Throughout their time at the preserve, the group attacks their task with gusto, clipping and painting as Gruczka and Potter guide them in their work, share information about the area, and discuss why working with the land trust meant so much to them.

“Helping out like this is a great way to contribute and give back to others by creating a resource that's going to be around for years to come that other people can enjoy,” notes Potter, to a host of nods.

The Service Squad was born from the university community’s desire to do just that, says Tim Paige, Bryant’s vice president of human resources, who assisted with the Color Run. A recent engagement survey found that Bryant employees were looking for opportunities to give back to their host town, as well as get to know each other better, Paige notes. The service event, which the Office of Human Resources organized, serves both goals. “It gives us the chance to work with some really important organizations in some very valuable ways,” he says.

“I think the Service Squad is reflective of a community that really cares about others,” states Paige, who says he was thrilled by the volunteers’ enthusiasm and is grateful to all of the members of the community who made the day possible, including Meaghan Trayner, Bryant’s associate director of human resources and Title IX coordinator, who was instrumental in organizing the day.

color run
Members of the Bryant community also assisted with the Smithfield YMCA Field Day and Color Run.

Bryant University President Ross Gittell, Ph.D., who joined his fellow Bryant community members at the YMCA event, notes that the Service Squad provided an opportunity to enrich the already strong bonds between the town and the university. “We are proud that Bryant University is a good neighbor to the town of Smithfield, and it was great to see so many willing and eager to chip in at the library, preserve, and share the town’s natural beauty by weeding gardens and clearing trails, and bring smiles to children’s faces at the Color Run,” he says.

Smithfield Town Manager Randy Rossi ’01, who graduated from the university with a degree in business administration, agrees.

“The town of Smithfield is thankful for the ongoing campus-community partnership that we have with the Bryant community,” he says. “The town is extremely grateful to Bryant University’s Service Squad and the more than 50 members of the university’s faculty and staff who recently worked to clear trails at the Latham Brook Preserve and Wolf Hill Preserve, organize donations at the Jericho Road Food Resource Center, and assist with the Smithfield YMCA's Children's Color Run.”

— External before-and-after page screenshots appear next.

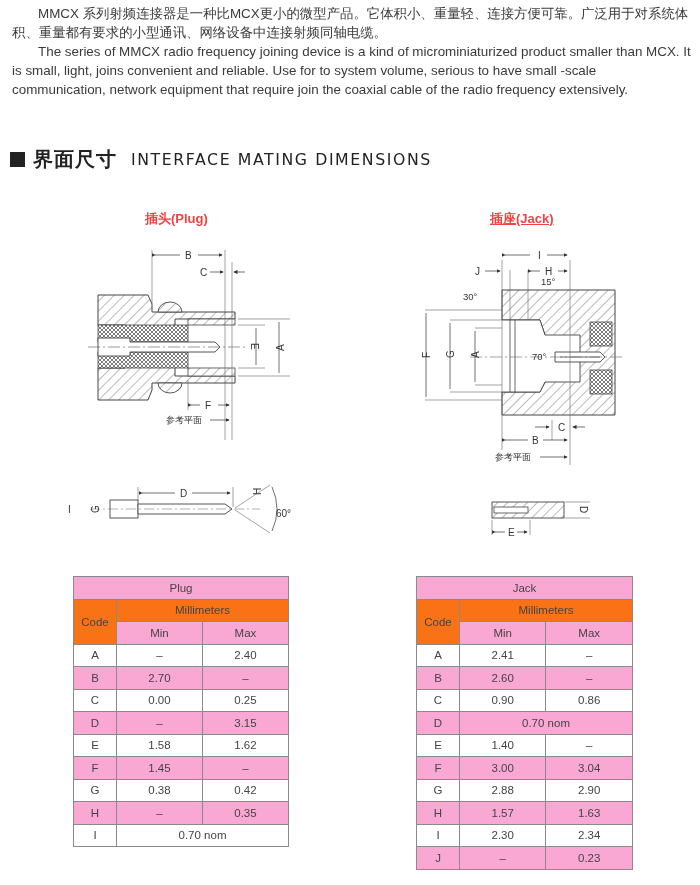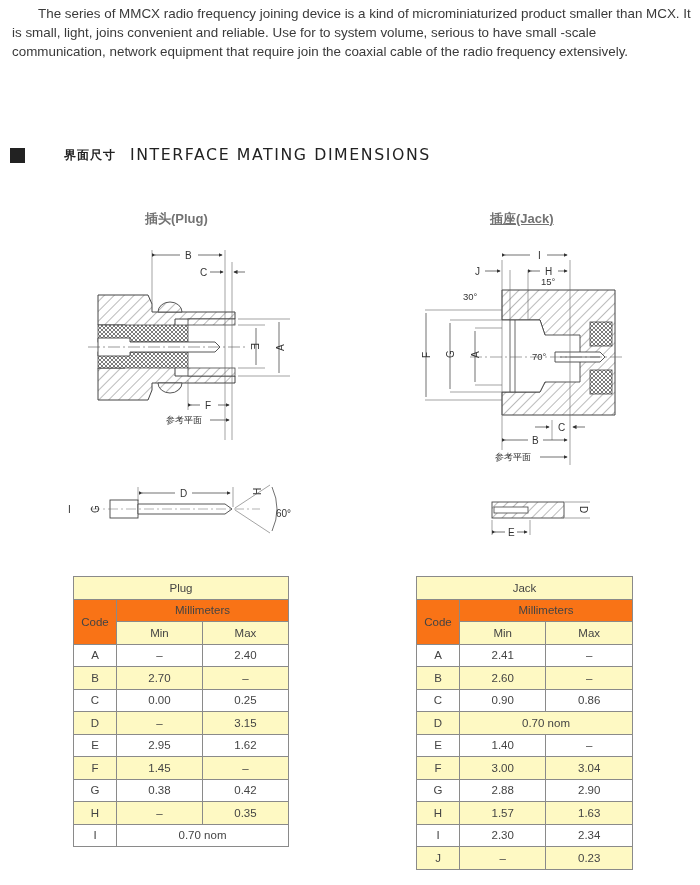"MMCX" p { html: none -> <p>MMCX 系列射频连接器是一种比MCX更小的微型产品。它体积小、重量轻、连接方便可靠。广泛用于对系统体积、重量都有要求的小型通讯、网络设备中连接射频同轴电缆。</p> }
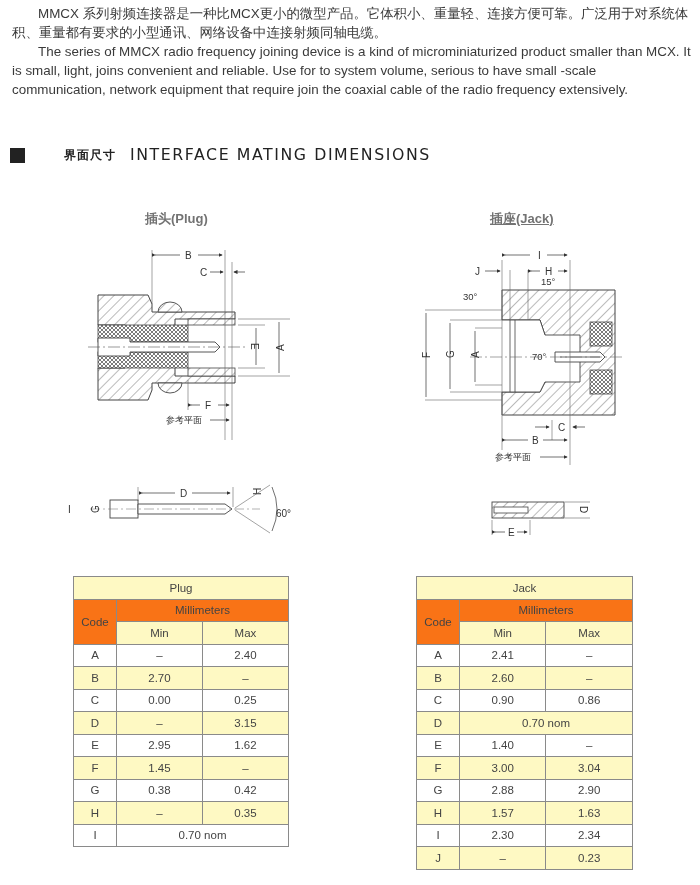"界面尺寸" .section-title .cn { font-size: 12px -> 20px; margin-left: 31px -> none }
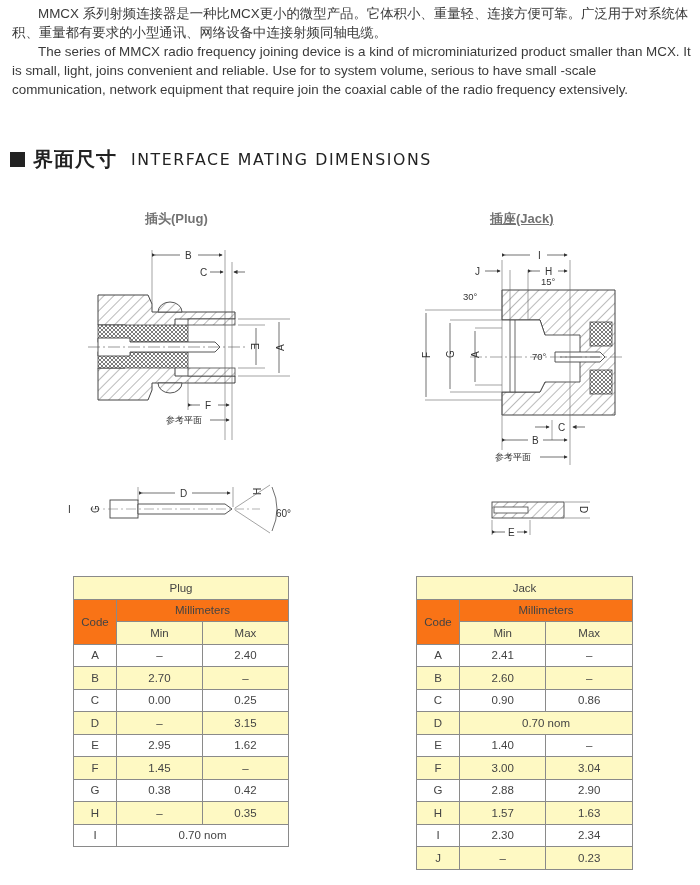"插头(Plug)" .drawing-title { color: #737373 -> #ef4444 }
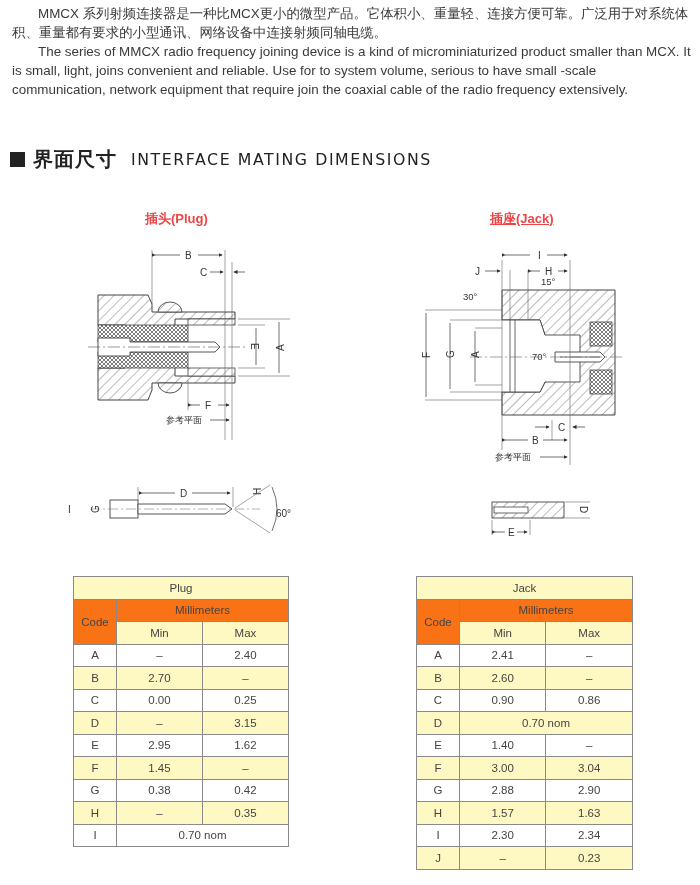"Plug" table.spec tr.shade td, table.spec td.shade { background: #fef9c3 -> #f9a8d4 }
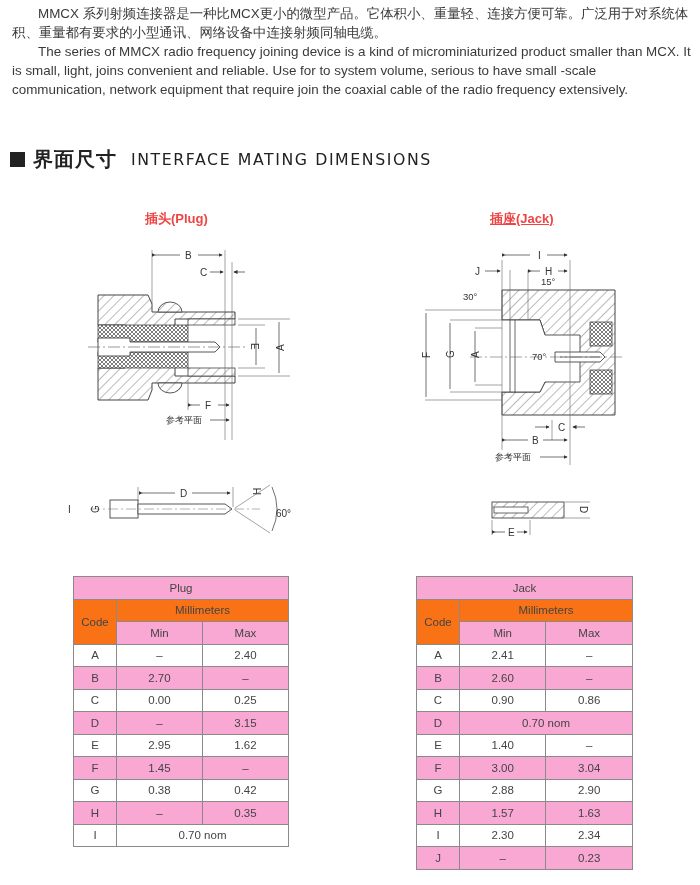"2.95" td { text: 2.95 -> 1.58 }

In return, the Bryant volunteers were grateful to help out. When the time came to head home, the Bryant crew at Latham Brook was exhausted, a little bit dirty, and had a few more scratches and blisters than they came in with. But they also left energized.

“I feel tired but good,” says Lisa Miracle-Wulf, a postal assistant at Bryant’s campus post office. “As we walked back through the trails, we could see the difference we had made from when we came in. I’m glad that other people, and their families, are going to be able to enjoy that and I’m definitely coming back here,” she says.